Et je ne la vois pas non plus se "refaire une vie"...

Lily Bart est un personnage sublime et touchant, une personnalité très émouvante.
Mais aussi, tout à fait différente, me semble-t-il, de nos amies Thérèse et Emma.
Elle est pure et naïve dans un monde qu'elle adore mais qui est méchant et cruel.
(Ce "monde" est du reste un des personnages les plus intéressants du livre.)
Je crois qu'on peut tomber très facilement amoureux de Lily, enfin disons qu'on peut avoir une immense affection pour elle, parce qu'elle est très proche de nous.
Je pense que nous avons tous connu des Lily Bart : un genre de filles qu'on n'oublie jamais et qui ont rarement le destin qu'elles méritent...

Thérèse, Emma, Lily, et encore, Eugénie Grandet, Nana, Anna Karénine, Natacha Rostov et quelques autres...

...Que nous ont fait rêver, ces grandes dames d'encre et de papier !

Jlc 05/09/2006 @ 22:20:44
Thérèse, Emma, Lily, et encore, Eugénie Grandet, Nana, Anna Karénine, Natacha Rostov et quelques autres...

...Que nous ont fait rêver, ces grandes dames d'encre et de papier !

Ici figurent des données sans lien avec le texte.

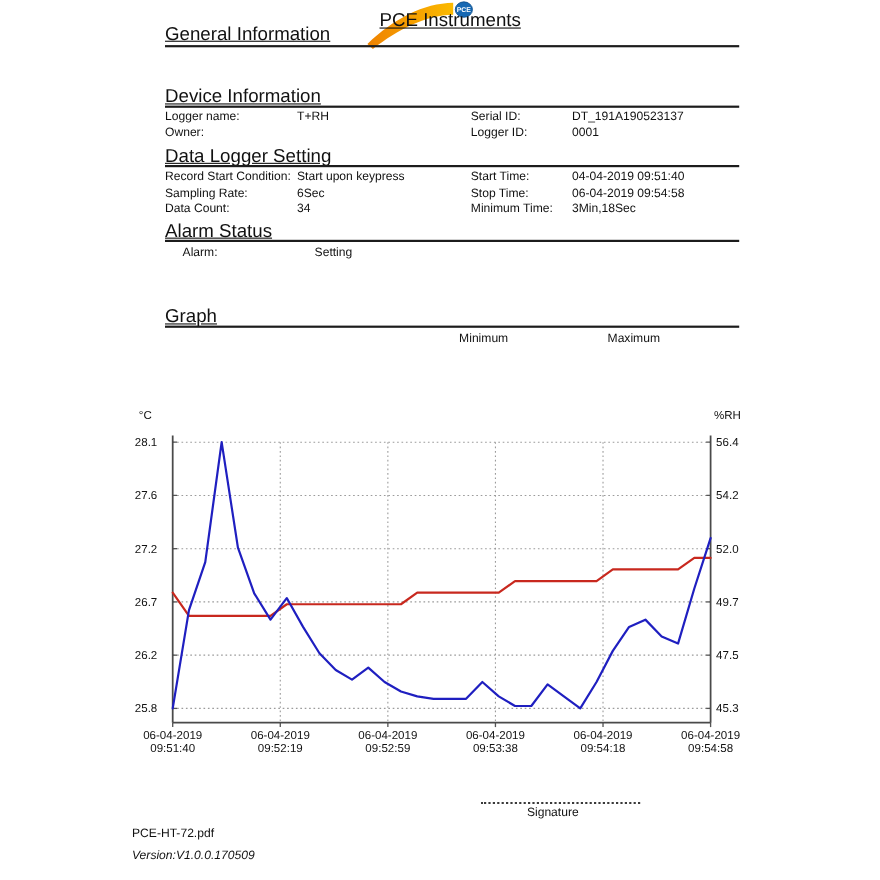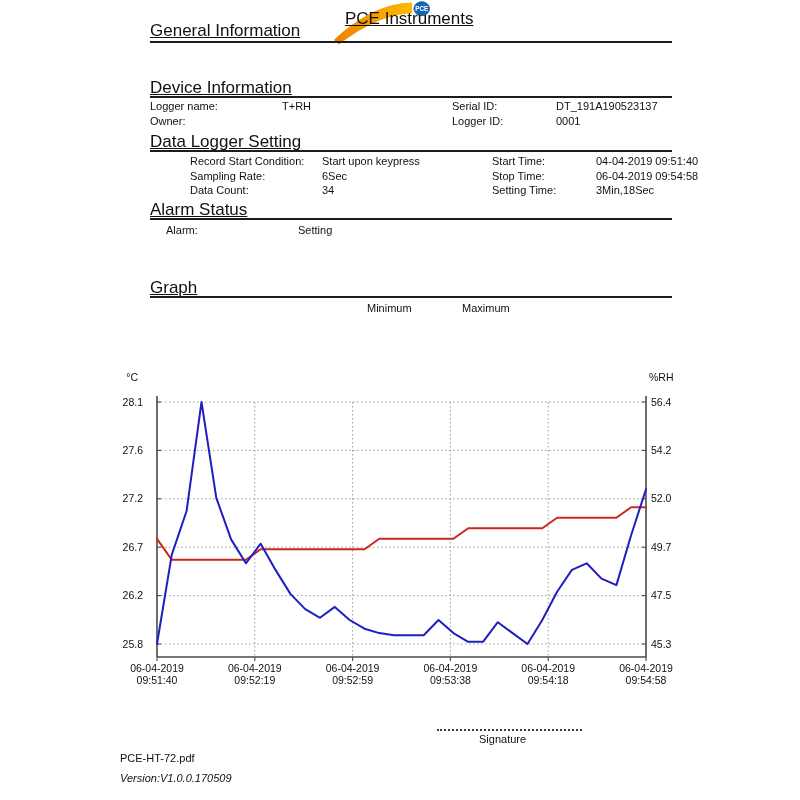"Logger name:" .grid4 { column-gap: 12px -> 0 }
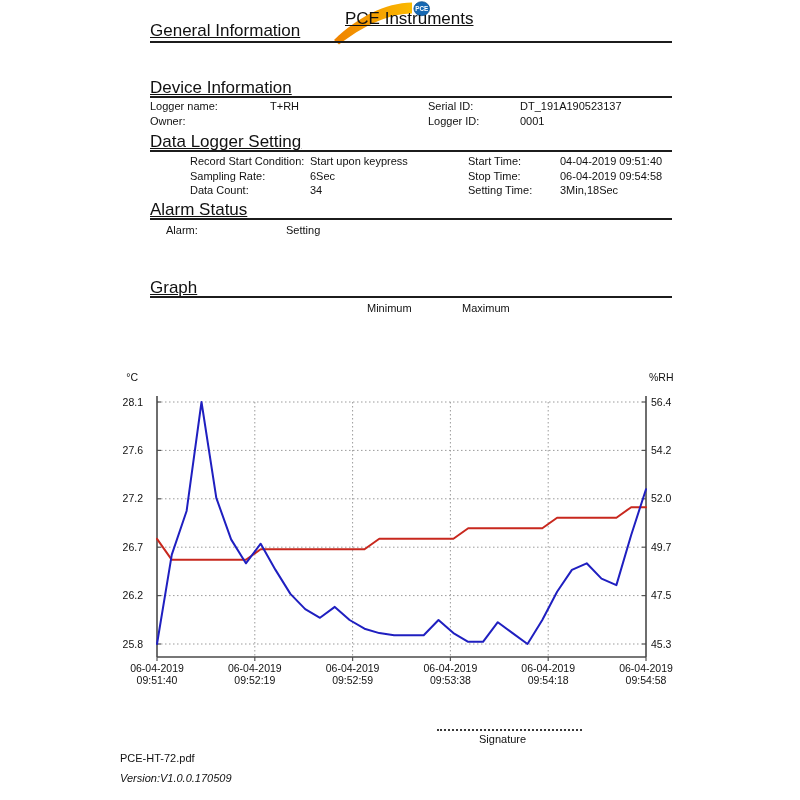"Record Start Condition:" div.grid4 { margin-left: 40px -> none }
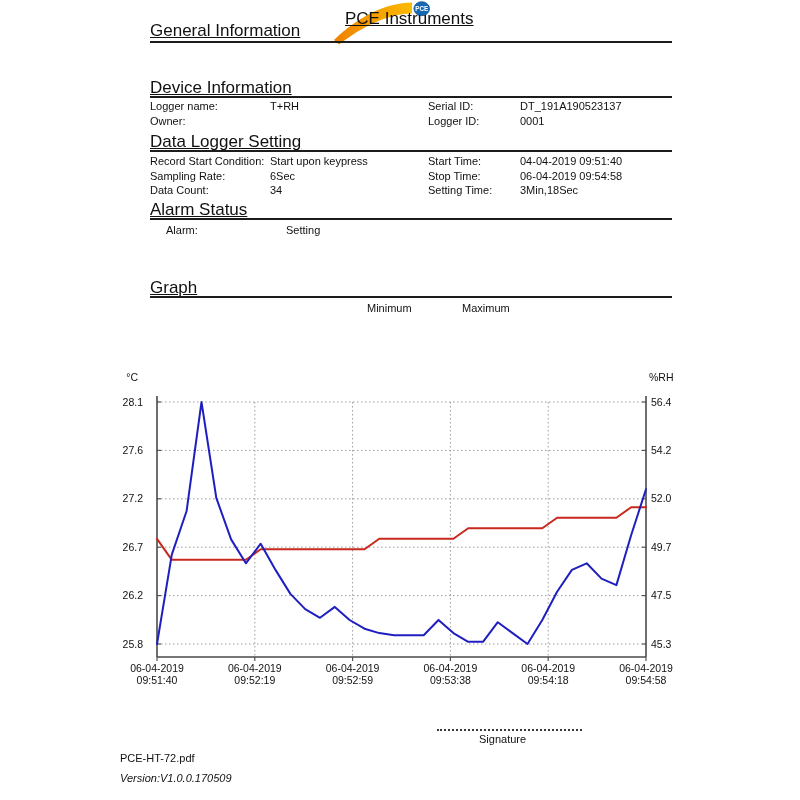"Setting Time:" div.cell { text: Setting -> Minimum }
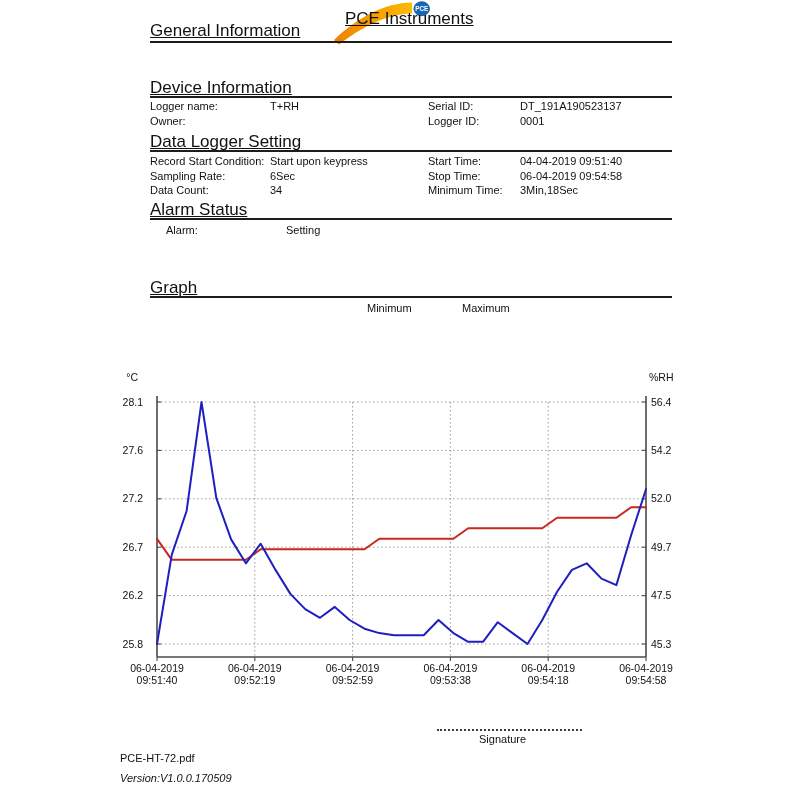"Minimum" div.legend-grid { text-align: none -> right }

Oh que oui! Ce serait certainement intéressant de lancer un fuseau sur les femmes (et les hommes) de la littérature que nous aimons ou avons aimés. Mais celà a peut-être été déjà fait.

Quant à Emma et Thérèse, j'ai toujours trouvé la seconde plus forte, plus "construite" que la première même si Emma semble plus séduisante que Thérèse, au moins au premier abord. Mais il y a longtemps que je ne les ai plus "fréquentées".